*Problem statement*:
Find every line in the records below that contains the word "continues", and copy each such line.

● ● ● ●

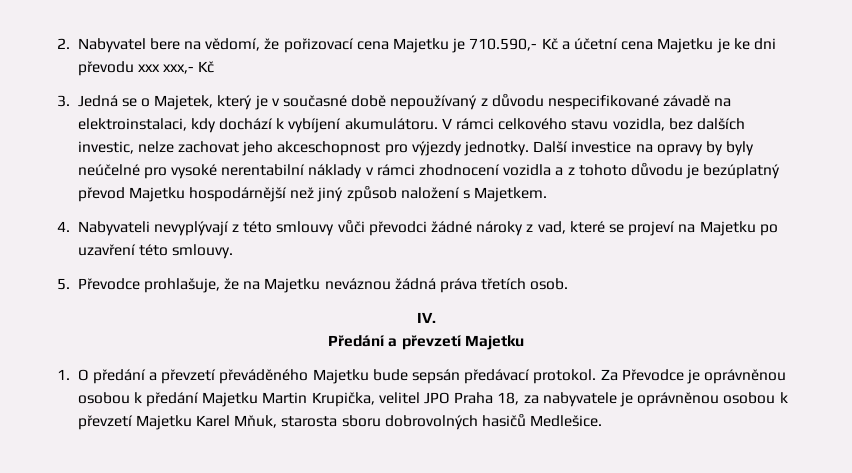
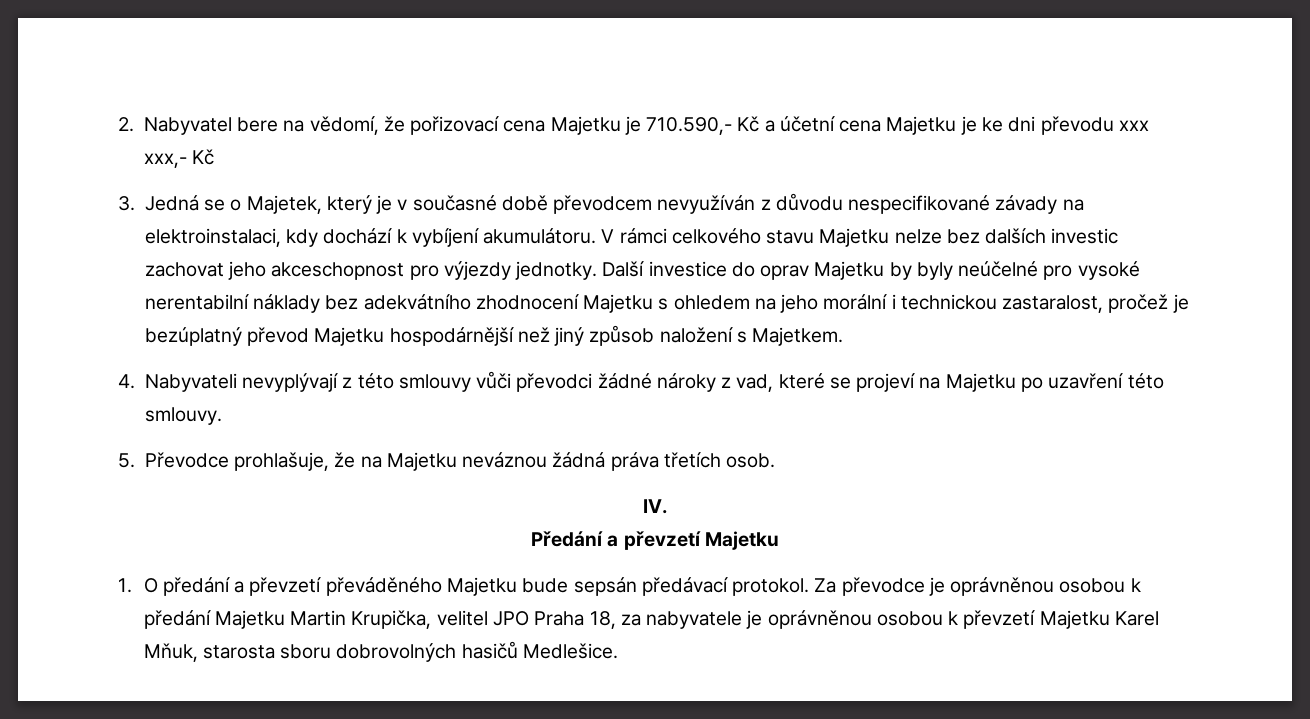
- 3. Jedná se o Majetek, který je v současné době nepoužívaný z důvodu nespecifikované závadě na elektroinstalaci, kdy dochází k vybíjení akumulátoru.
+ 3. Jedná se o Majetek, který je v současné době převodcem nevyužíván z důvodu nespecifikované závady na elektroinstalaci, kdy dochází k vybíjení akumulátoru.
- V rámci celkového stavu vozidla, bez dalších investic, nelze zachovat jeho akceschopnost pro výjezdy jednotky.
+ V rámci celkového stavu Majetku nelze bez dalších investic zachovat jeho akceschopnost pro výjezdy jednotky.
- Další investice na opravy by byly neúčelné pro vysoké nerentabilní náklady v rámci zhodnocení vozidla a z tohoto důvodu je bezúplatný převod Majetku hospodárnější než jiný způsob naložení s Majetkem.
+ Další investice do oprav Majetku by byly neúčelné pro vysoké nerentabilní náklady bez adekvátního zhodnocení Majetku s ohledem na jeho morální i technickou zastaralost, pročež je bezúplatný převod Majetku hospodárnější než jiný způsob naložení s Majetkem.
- Za Převodce je oprávněnou osobou k předání Majetku Martin Krupička, velitel JPO Praha 18, za nabyvatele je oprávněnou osobou k převzetí Majetku Karel Mňuk, starosta sboru dobrovolných hasičů Medlešice.
+ Za převodce je oprávněnou osobou k předání Majetku Martin Krupička, velitel JPO Praha 18, za nabyvatele je oprávněnou osobou k převzetí Majetku Karel Mňuk, starosta sboru dobrovolných hasičů Medlešice.

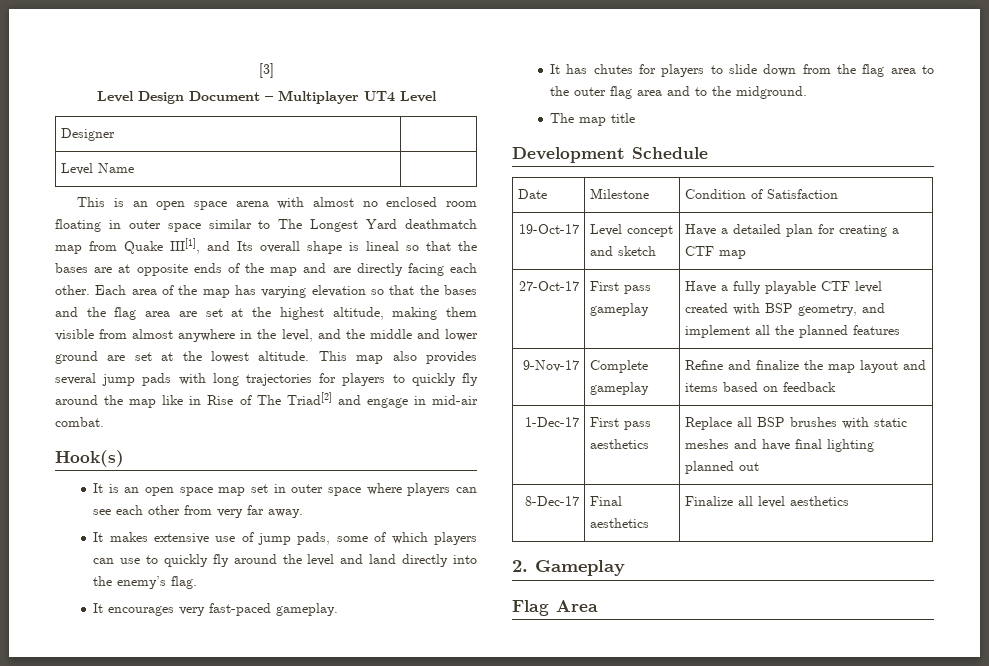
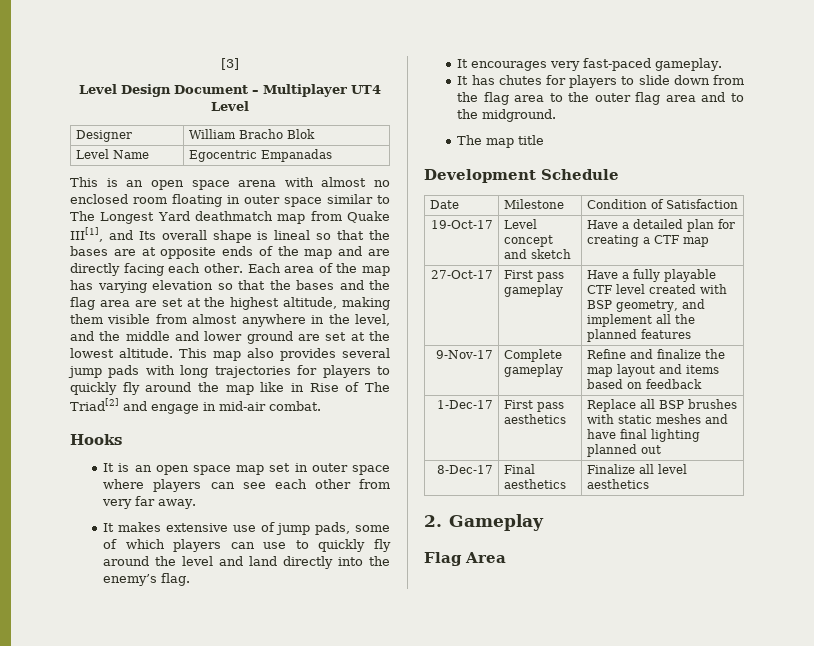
- Designer |
+ Designer | William Bracho Blok
- Level Name |
+ Level Name | Egocentric Empanadas
- Hook(s)
+ Hooks

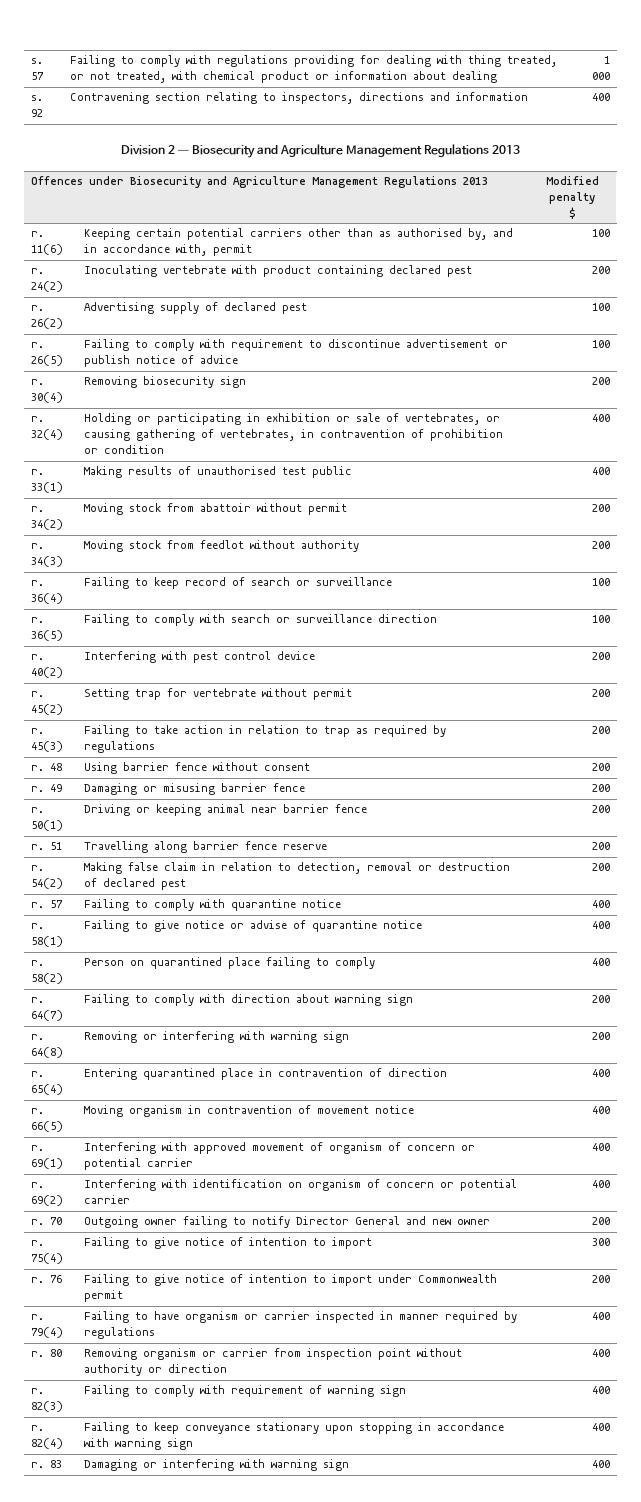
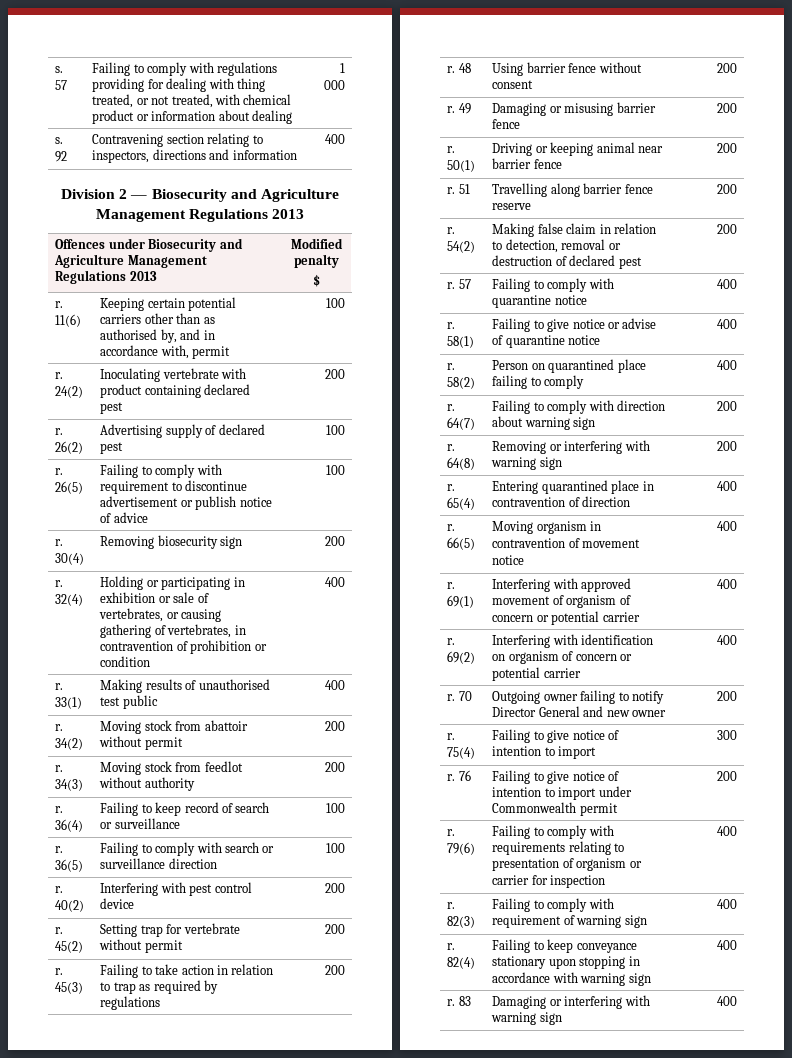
- r. 79(4) | Failing to have organism or carrier inspected in manner required by regulations | 400
- r. 80 | Removing organism or carrier from inspection point without authority or direction | 400
+ r. 79(6) | Failing to comply with requirements relating to presentation of organism or carrier for inspection | 400

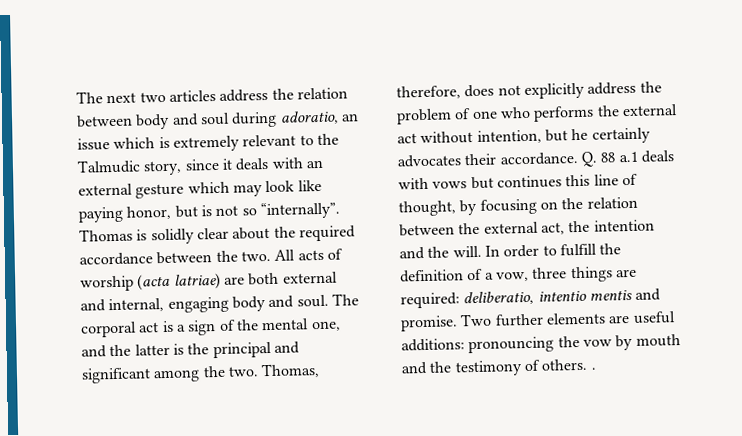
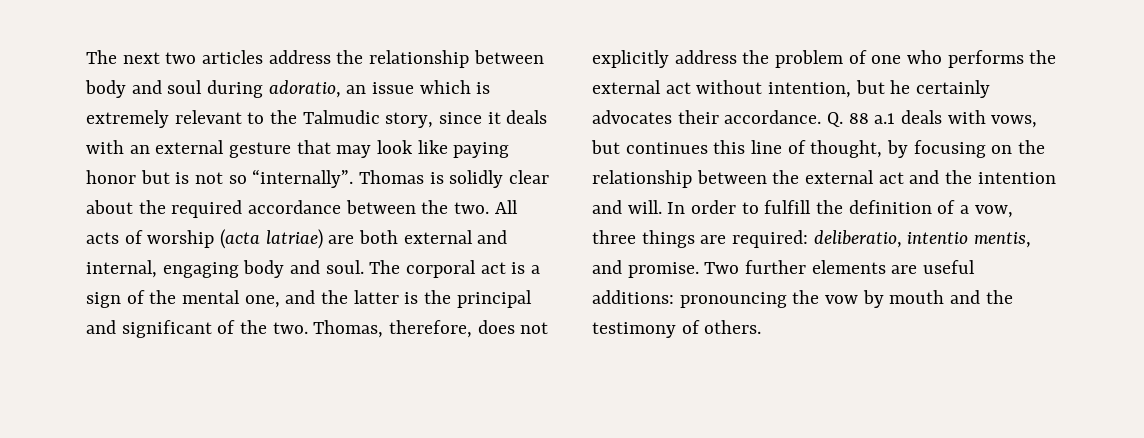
- The next two articles address the relation between body and soul during adoratio, an issue which is extremely relevant to the Talmudic story, since it deals with an external gesture which may look like paying honor, but is not so “internally”.
+ The next two articles address the relationship between body and soul during adoratio, an issue which is extremely relevant to the Talmudic story, since it deals with an external gesture that may look like paying honor but is not so “internally”.
- The corporal act is a sign of the mental one, and the latter is the principal and significant among the two.
+ The corporal act is a sign of the mental one, and the latter is the principal and significant of the two.
- Q. 88 a.1 deals with vows but continues this line of thought, by focusing on the relation between the external act, the intention and the will.
+ Q. 88 a.1 deals with vows, but continues this line of thought, by focusing on the relationship between the external act and the intention and will.
- In order to fulfill the definition of a vow, three things are required: deliberatio, intentio mentis and promise.
+ In order to fulfill the definition of a vow, three things are required: deliberatio, intentio mentis, and promise.
- Two further elements are useful additions: pronouncing the vow by mouth and the testimony of others. .
+ Two further elements are useful additions: pronouncing the vow by mouth and the testimony of others.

● ● ● ●

*Solution to this task*:
- Q. 88 a.1 deals with vows but continues this line of thought, by focusing on the relation between the external act, the intention and the will.
+ Q. 88 a.1 deals with vows, but continues this line of thought, by focusing on the relationship between the external act and the intention and will.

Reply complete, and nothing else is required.